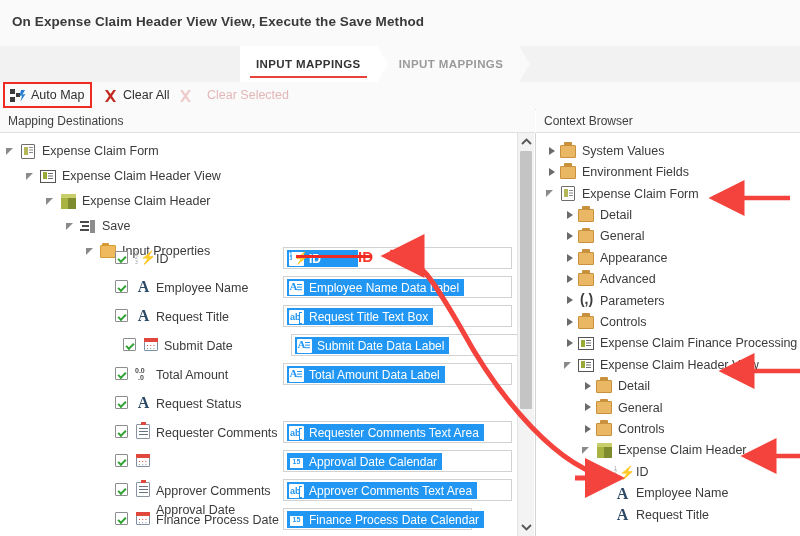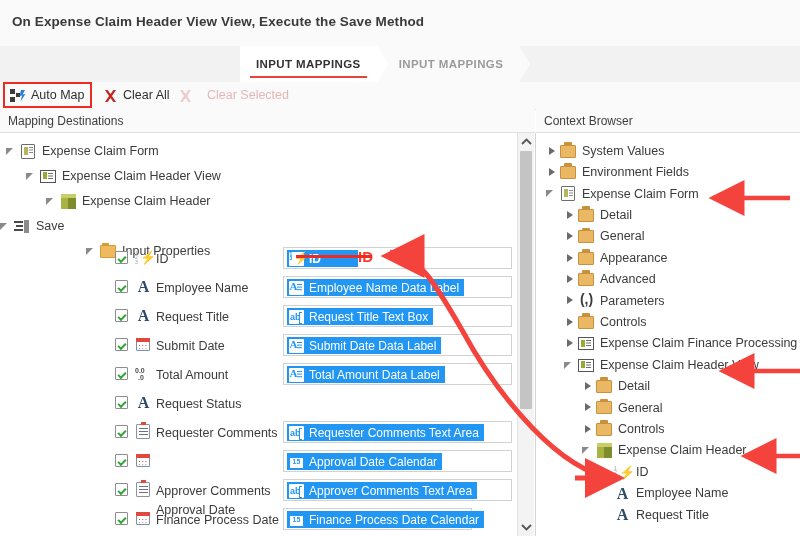--- a/index.html
+++ b/index.html
@@ -387,21 +387,21 @@
           <span class="tw open"></span>
           <span class="ticon">
             <span class="ic-so">
               <i class="top"></i>
               <i class="bl"></i>
               <i class="br"></i>
             </span>
           </span>
           <span class="tlabel">Expense Claim Header</span>
         </div>
-        <div class="trow" style="top: 82px; ">
+        <div class="trow" style="top: 82px; padding-left: 66px;">
           <span class="tw open"></span>
           <span class="ticon">
             <span class="ic-method">
               <i class="b1"></i>
               <i class="b2"></i>
               <i class="b3"></i>
               <i class="blk"></i>
             </span>
           </span>
           <span class="tlabel">Save</span>
@@ -459,21 +459,21 @@
           <span class="mapname" style="left:156px;top:6px;">Request Title</span>
           <span class="valbox" style="left:283px;top:0px;width:229px;">
             <span class="chip">
               <span class="chipicon">
                 <span class="ci-ab"></span>
               </span>
               <span class="ctext">Request Title Text Box</span>
             </span>
           </span>
         </div>
-        <div class="maprow" style="top: 201px; width: 517px;">
+        <div class="maprow" style="top: 201px; width: 517px; margin-left: 8px;">
           <span class="cbx" style="left:115px;top:4px;"></span>
           <span class="mapicon" style="left:135px;top:3px;">
             <span class="ic-cal"></span>
           </span>
           <span class="mapname" style="left:156px;top:6px;">Submit Date</span>
           <span class="valbox" style="left:283px;top:0px;width:229px;">
             <span class="chip">
               <span class="chipicon">
                 <span class="ci-label"></span>
               </span>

#####

Exercise prompt.
Set the records down again word for word; the pictures stay out.

Reply to the exercise.
--- a/index.html
+++ b/index.html
@@ -387,21 +387,21 @@
           <span class="tw open"></span>
           <span class="ticon">
             <span class="ic-so">
               <i class="top"></i>
               <i class="bl"></i>
               <i class="br"></i>
             </span>
           </span>
           <span class="tlabel">Expense Claim Header</span>
         </div>
-        <div class="trow" style="top: 82px; ">
+        <div class="trow" style="top: 82px; padding-left: 66px;">
           <span class="tw open"></span>
           <span class="ticon">
             <span class="ic-method">
               <i class="b1"></i>
               <i class="b2"></i>
               <i class="b3"></i>
               <i class="blk"></i>
             </span>
           </span>
           <span class="tlabel">Save</span>
@@ -459,21 +459,21 @@
           <span class="mapname" style="left:156px;top:6px;">Request Title</span>
           <span class="valbox" style="left:283px;top:0px;width:229px;">
             <span class="chip">
               <span class="chipicon">
                 <span class="ci-ab"></span>
               </span>
               <span class="ctext">Request Title Text Box</span>
             </span>
           </span>
         </div>
-        <div class="maprow" style="top: 201px; width: 517px;">
+        <div class="maprow" style="top: 201px; width: 517px; margin-left: 8px;">
           <span class="cbx" style="left:115px;top:4px;"></span>
           <span class="mapicon" style="left:135px;top:3px;">
             <span class="ic-cal"></span>
           </span>
           <span class="mapname" style="left:156px;top:6px;">Submit Date</span>
           <span class="valbox" style="left:283px;top:0px;width:229px;">
             <span class="chip">
               <span class="chipicon">
                 <span class="ci-label"></span>
               </span>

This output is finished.